ENTRIES PROVIDED =>
***
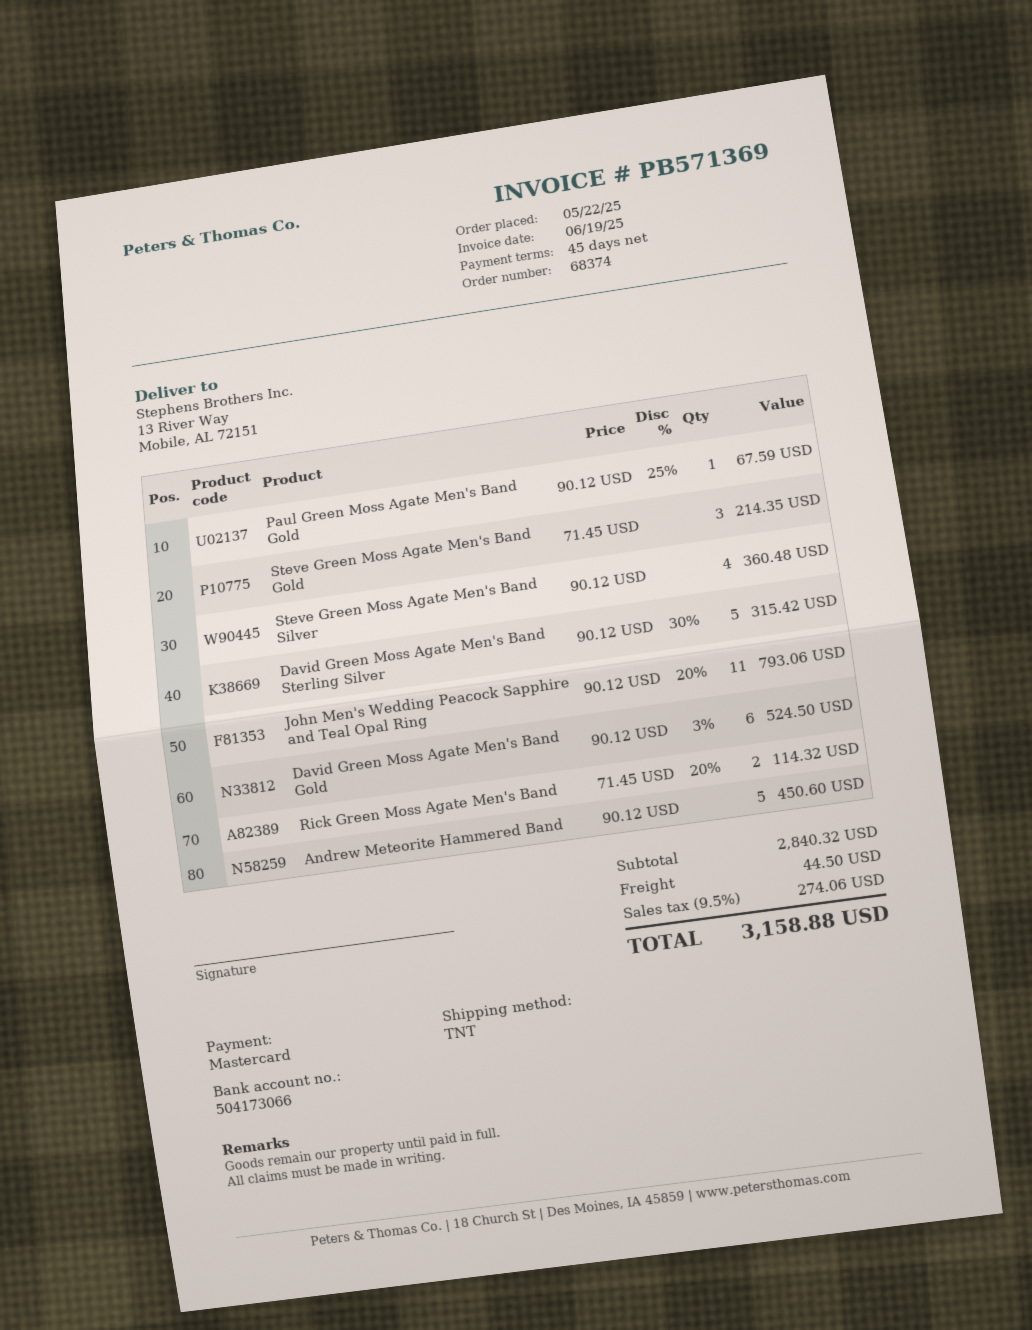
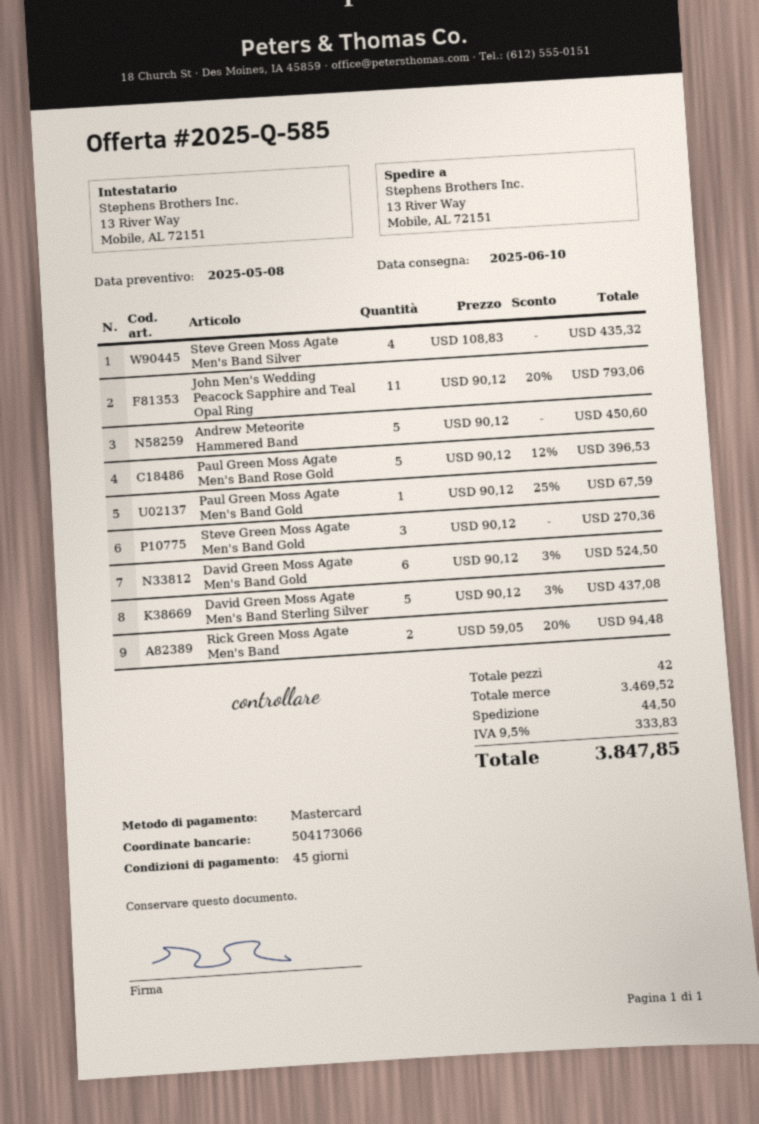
Steve Green Moss Agate Men's Band Gold: 3 x 71.45 = 214.35 -> 3 x 90.12 = 270.36
Steve Green Moss Agate Men's Band Silver: 4 x 90.12 = 360.48 -> 4 x 108.83 = 435.32
David Green Moss Agate Men's Band Sterling Silver: 5 x 90.12 - 30% = 315.42 -> 5 x 90.12 - 3% = 437.08
Rick Green Moss Agate Men's Band: 2 x 71.45 - 20% = 114.32 -> 2 x 59.05 - 20% = 94.48
Paul Green Moss Agate Men's Band Rose Gold: none -> 5 x 90.12 - 12% = 396.53
subtotal: 2840.32 -> 3469.52
tax: 9.5% = 274.06 -> 9.5% = 333.83
total: 3158.88 -> 3847.85

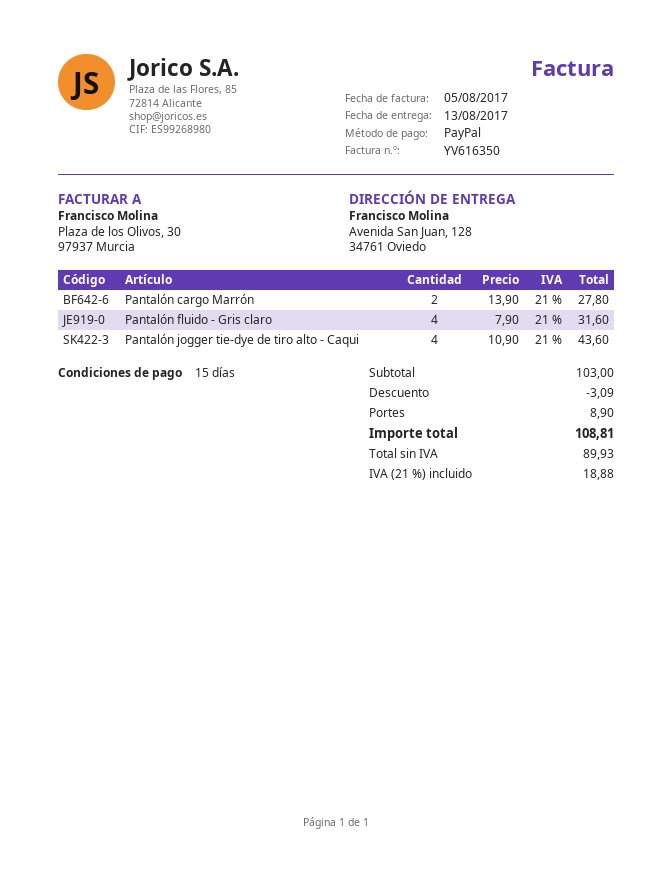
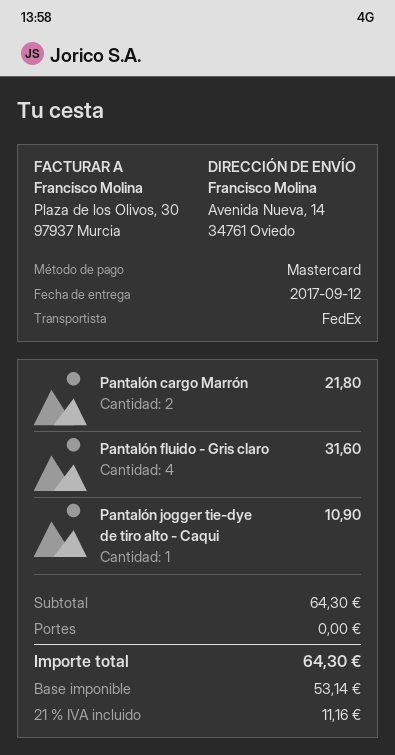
delivery date: 2017-08-13 -> 2017-09-12
payment method: PayPal -> Mastercard
ship to: Avenida San Juan, 128, 34761 Oviedo -> Avenida Nueva, 14, 34761 Oviedo
Pantalón cargo Marrón: 2 for 27.80 -> 2 for 21.80
Pantalón jogger tie-dye de tiro alto - Caqui: 4 for 43.60 -> 1 for 10.90
subtotal: 103.00 -> 64.30
discount: 3.09 -> none
shipping: 8.90 -> 0.00
net: 89.93 -> 53.14
tax: 21% = 18.88 -> 21% = 11.16
total: 108.81 -> 64.30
***
DESCRIPTION OF THE TASK =>
From the listing, tally every line with the word "none" in it and give only the tally.

RESULT BELOW =>
2